§ **TASK ITEM**: Identify every line in the records below that contains the word "ring", and copy each of those lines.
[DATA UNDER STUDY — start]
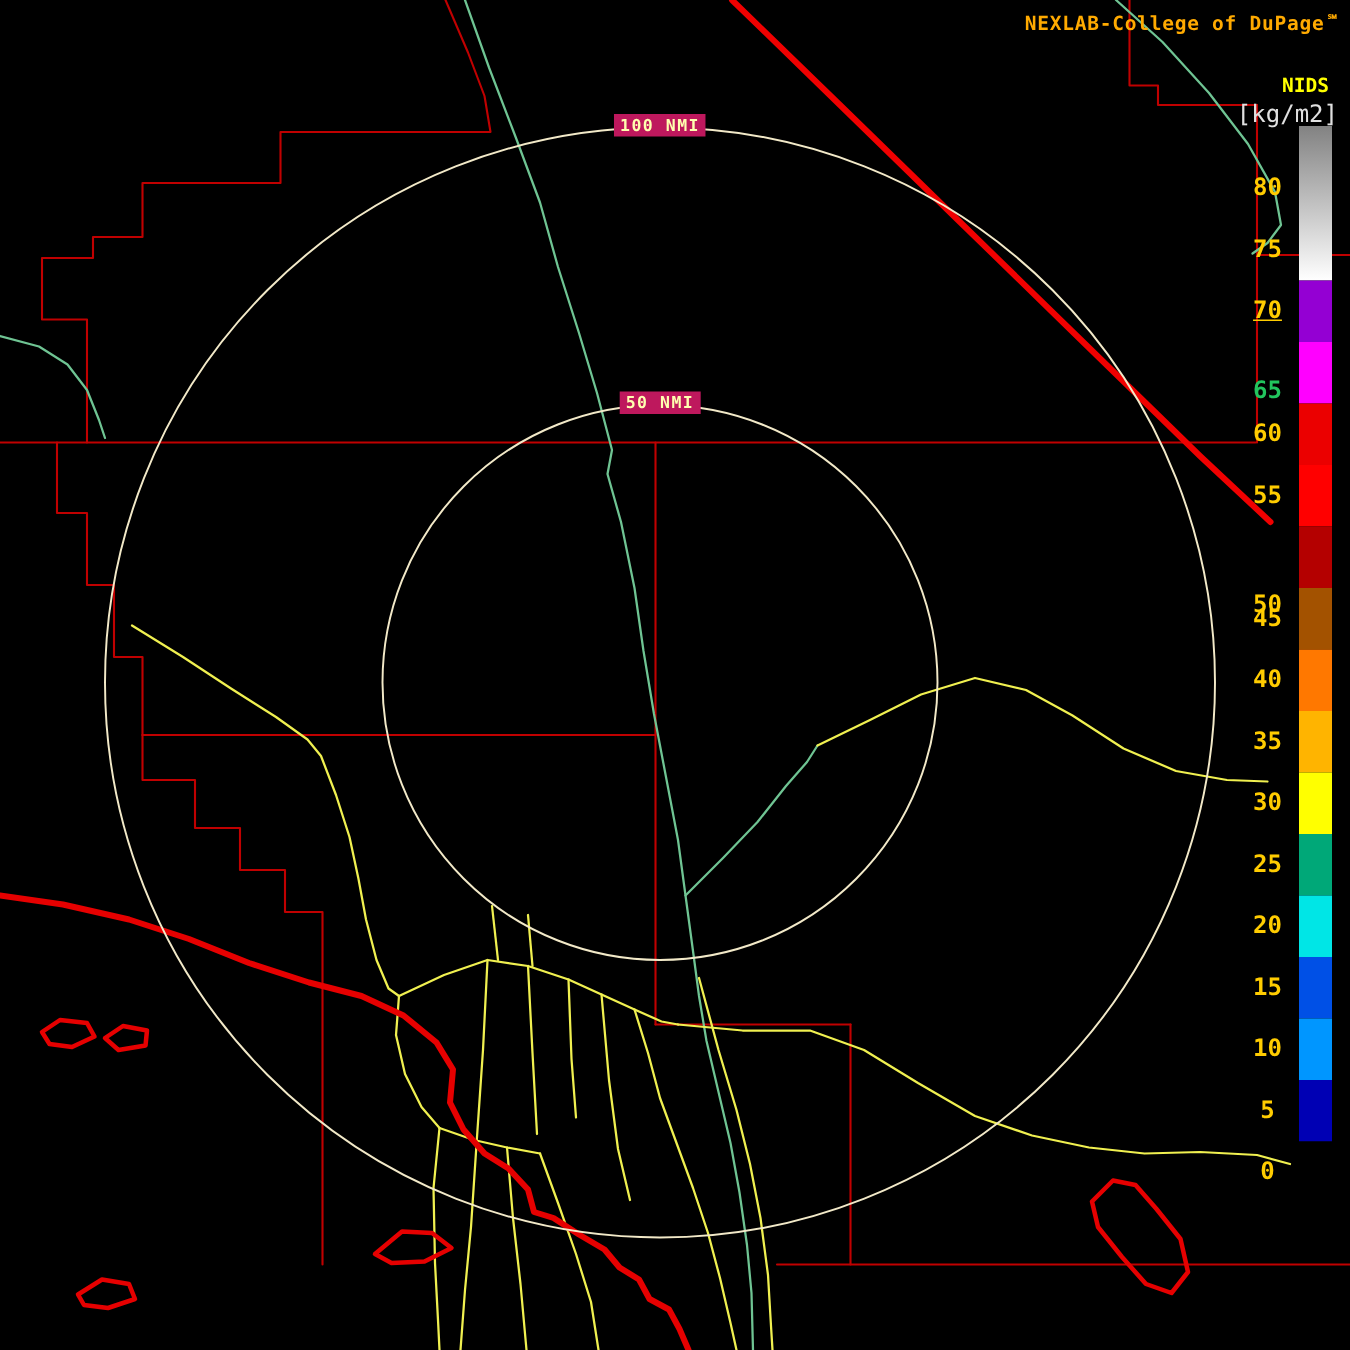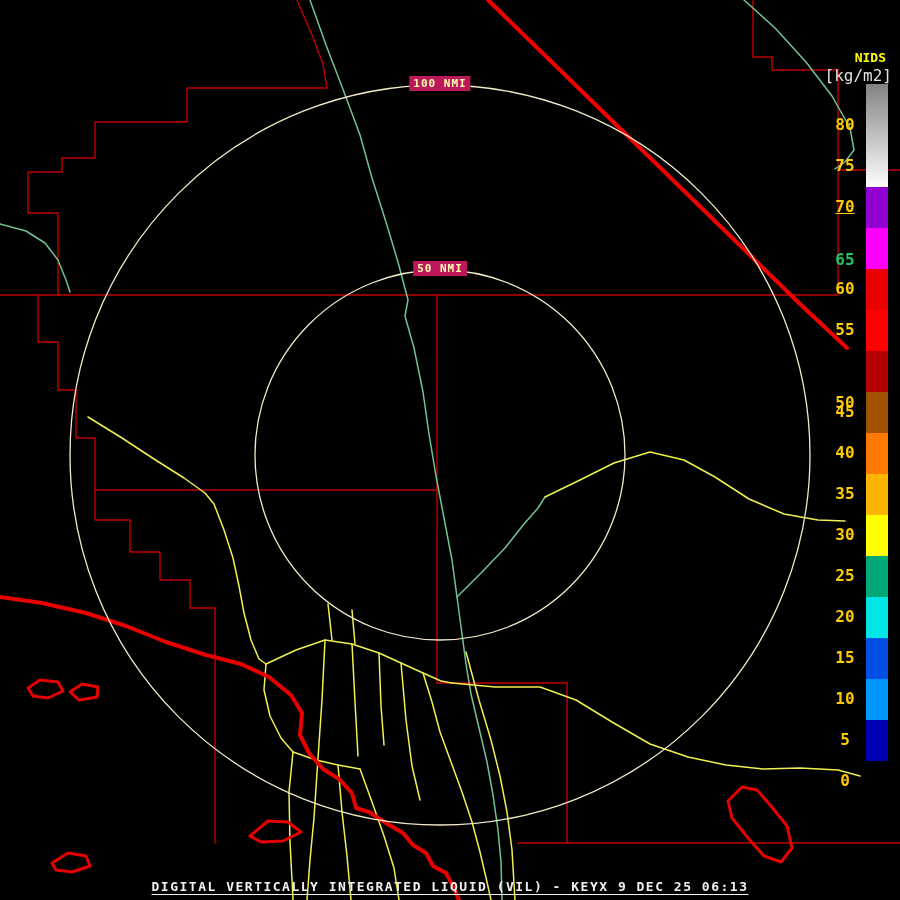--- a/index.html
+++ b/index.html
@@ -90,6 +90,7 @@
       <circle cx="440" cy="455" r="370" fill="none" stroke="#f2e9c8" stroke-width="1.3"></circle>
     </svg>
 
+  <div class="brand"><span>NEXLAB-College of DuPage</span><span class="mark">℠</span></div>
 
   <div class="cb-title">NIDS</div>
   <div class="cb-units">[kg/m2]</div>

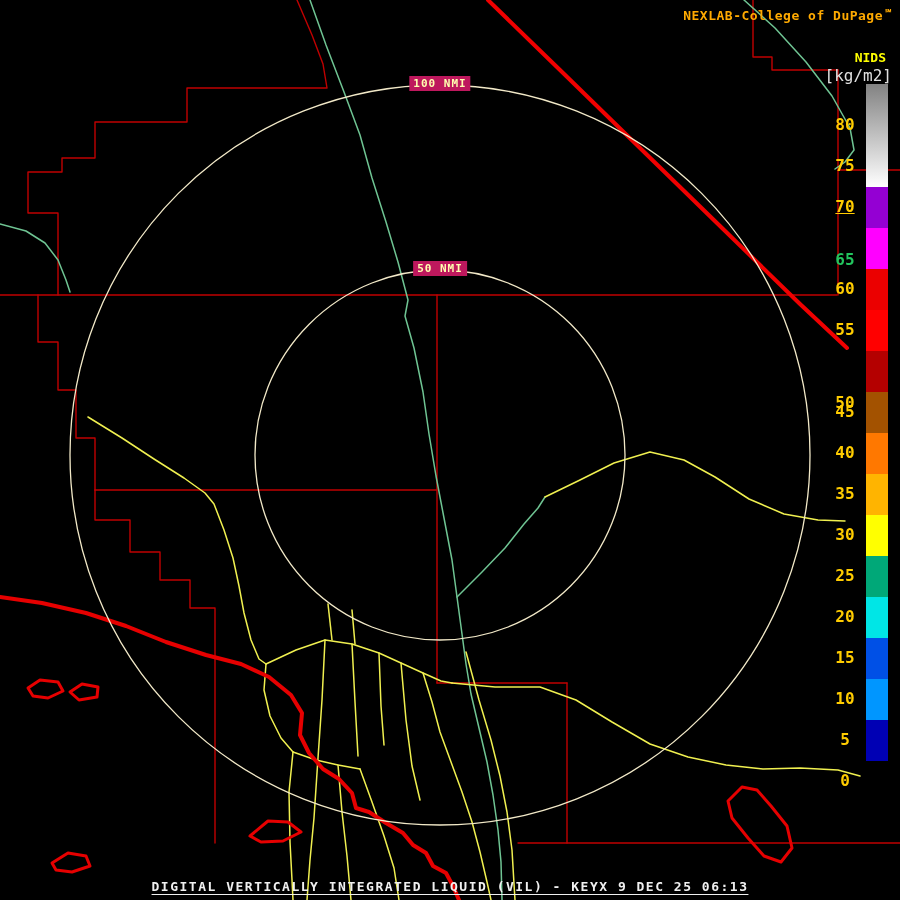--- a/index.html
+++ b/index.html
@@ -118,7 +118,6 @@
   <div class="ring-label" id="ring-label-100" style="left: 440px; top: 76px; color: rgb(255, 255, 176);">100 NMI</div>
   <div class="ring-label" id="ring-label-50" style="left: 440px; top: 261px; color: rgb(255, 255, 176);">50 NMI</div>
 
-  <div class="footer">DIGITAL VERTICALLY INTEGRATED LIQUID (VIL) - KEYX 9 DEC 25 06:13</div>
 
 <div class="cb-tick" style="top: 117px; color: rgb(255, 204, 0);">80</div>
     <div class="cb-tick" style="top: 158px; color: rgb(255, 204, 0);">75</div>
[DATA UNDER STUDY — finish]
§ **RESPONSE FOR THIS EXERCISE**:
   <div class="ring-label" id="ring-label-100" style="left: 440px; top: 76px; color: rgb(255, 255, 176);">100 NMI</div>
   <div class="ring-label" id="ring-label-50" style="left: 440px; top: 261px; color: rgb(255, 255, 176);">50 NMI</div>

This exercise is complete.